[Dataset entries]
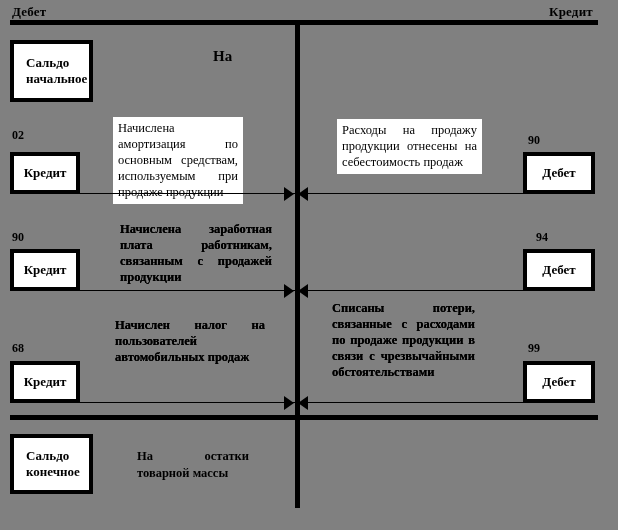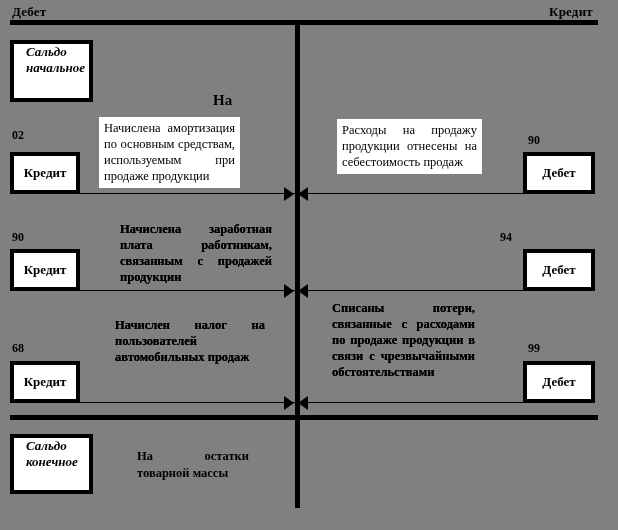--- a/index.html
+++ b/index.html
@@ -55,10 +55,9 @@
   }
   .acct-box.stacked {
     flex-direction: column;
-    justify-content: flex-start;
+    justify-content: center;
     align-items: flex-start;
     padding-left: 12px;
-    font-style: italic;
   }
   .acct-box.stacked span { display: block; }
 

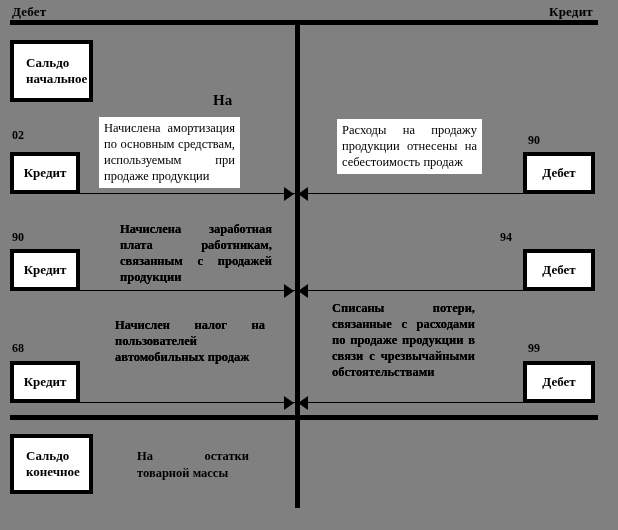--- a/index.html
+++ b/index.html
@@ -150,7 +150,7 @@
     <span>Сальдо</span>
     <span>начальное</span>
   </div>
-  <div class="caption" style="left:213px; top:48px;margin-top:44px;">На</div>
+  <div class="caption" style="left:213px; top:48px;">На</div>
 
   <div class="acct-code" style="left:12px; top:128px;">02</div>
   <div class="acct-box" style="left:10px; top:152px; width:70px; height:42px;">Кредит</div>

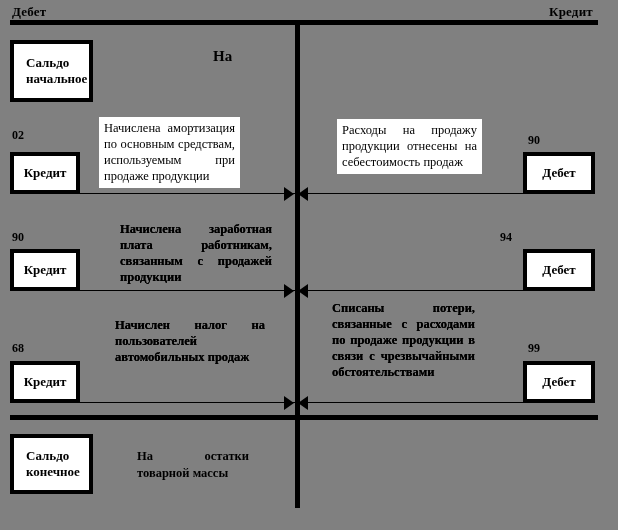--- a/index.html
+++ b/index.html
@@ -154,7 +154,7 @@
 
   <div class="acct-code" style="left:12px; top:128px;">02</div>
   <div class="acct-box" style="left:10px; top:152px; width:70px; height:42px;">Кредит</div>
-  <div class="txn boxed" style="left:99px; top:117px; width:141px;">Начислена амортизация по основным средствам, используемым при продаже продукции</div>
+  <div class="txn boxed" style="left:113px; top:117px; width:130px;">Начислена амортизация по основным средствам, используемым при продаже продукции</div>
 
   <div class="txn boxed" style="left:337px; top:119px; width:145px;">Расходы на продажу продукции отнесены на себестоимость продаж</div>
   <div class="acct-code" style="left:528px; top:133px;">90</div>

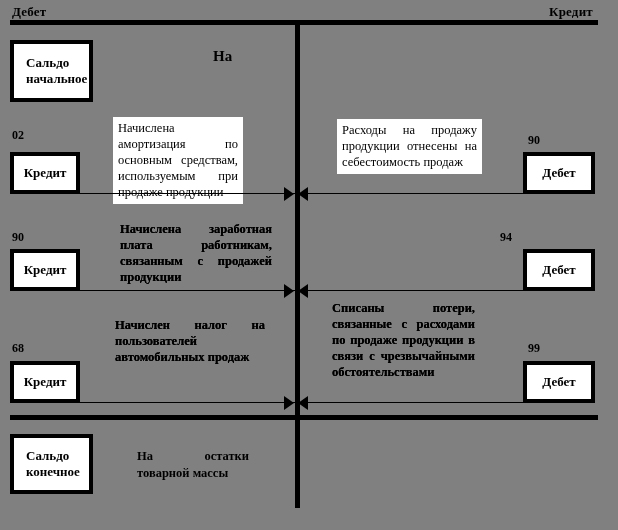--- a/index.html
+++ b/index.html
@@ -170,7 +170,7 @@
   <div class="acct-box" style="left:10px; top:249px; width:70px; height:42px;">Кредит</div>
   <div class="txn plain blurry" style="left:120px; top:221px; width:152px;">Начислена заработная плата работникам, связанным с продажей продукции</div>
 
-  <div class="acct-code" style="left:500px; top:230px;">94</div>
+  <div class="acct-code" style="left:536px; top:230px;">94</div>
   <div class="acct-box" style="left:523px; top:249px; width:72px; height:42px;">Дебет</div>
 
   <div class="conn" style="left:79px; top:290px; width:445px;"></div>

- Requirement
The records above are to be copied exactly, without their pictures.

- Answer space
--- a/index.html
+++ b/index.html
@@ -55,10 +55,9 @@
   }
   .acct-box.stacked {
     flex-direction: column;
-    justify-content: flex-start;
+    justify-content: center;
     align-items: flex-start;
     padding-left: 12px;
-    font-style: italic;
   }
   .acct-box.stacked span { display: block; }
 

--- a/index.html
+++ b/index.html
@@ -150,7 +150,7 @@
     <span>Сальдо</span>
     <span>начальное</span>
   </div>
-  <div class="caption" style="left:213px; top:48px;margin-top:44px;">На</div>
+  <div class="caption" style="left:213px; top:48px;">На</div>
 
   <div class="acct-code" style="left:12px; top:128px;">02</div>
   <div class="acct-box" style="left:10px; top:152px; width:70px; height:42px;">Кредит</div>

--- a/index.html
+++ b/index.html
@@ -154,7 +154,7 @@
 
   <div class="acct-code" style="left:12px; top:128px;">02</div>
   <div class="acct-box" style="left:10px; top:152px; width:70px; height:42px;">Кредит</div>
-  <div class="txn boxed" style="left:99px; top:117px; width:141px;">Начислена амортизация по основным средствам, используемым при продаже продукции</div>
+  <div class="txn boxed" style="left:113px; top:117px; width:130px;">Начислена амортизация по основным средствам, используемым при продаже продукции</div>
 
   <div class="txn boxed" style="left:337px; top:119px; width:145px;">Расходы на продажу продукции отнесены на себестоимость продаж</div>
   <div class="acct-code" style="left:528px; top:133px;">90</div>

--- a/index.html
+++ b/index.html
@@ -170,7 +170,7 @@
   <div class="acct-box" style="left:10px; top:249px; width:70px; height:42px;">Кредит</div>
   <div class="txn plain blurry" style="left:120px; top:221px; width:152px;">Начислена заработная плата работникам, связанным с продажей продукции</div>
 
-  <div class="acct-code" style="left:500px; top:230px;">94</div>
+  <div class="acct-code" style="left:536px; top:230px;">94</div>
   <div class="acct-box" style="left:523px; top:249px; width:72px; height:42px;">Дебет</div>
 
   <div class="conn" style="left:79px; top:290px; width:445px;"></div>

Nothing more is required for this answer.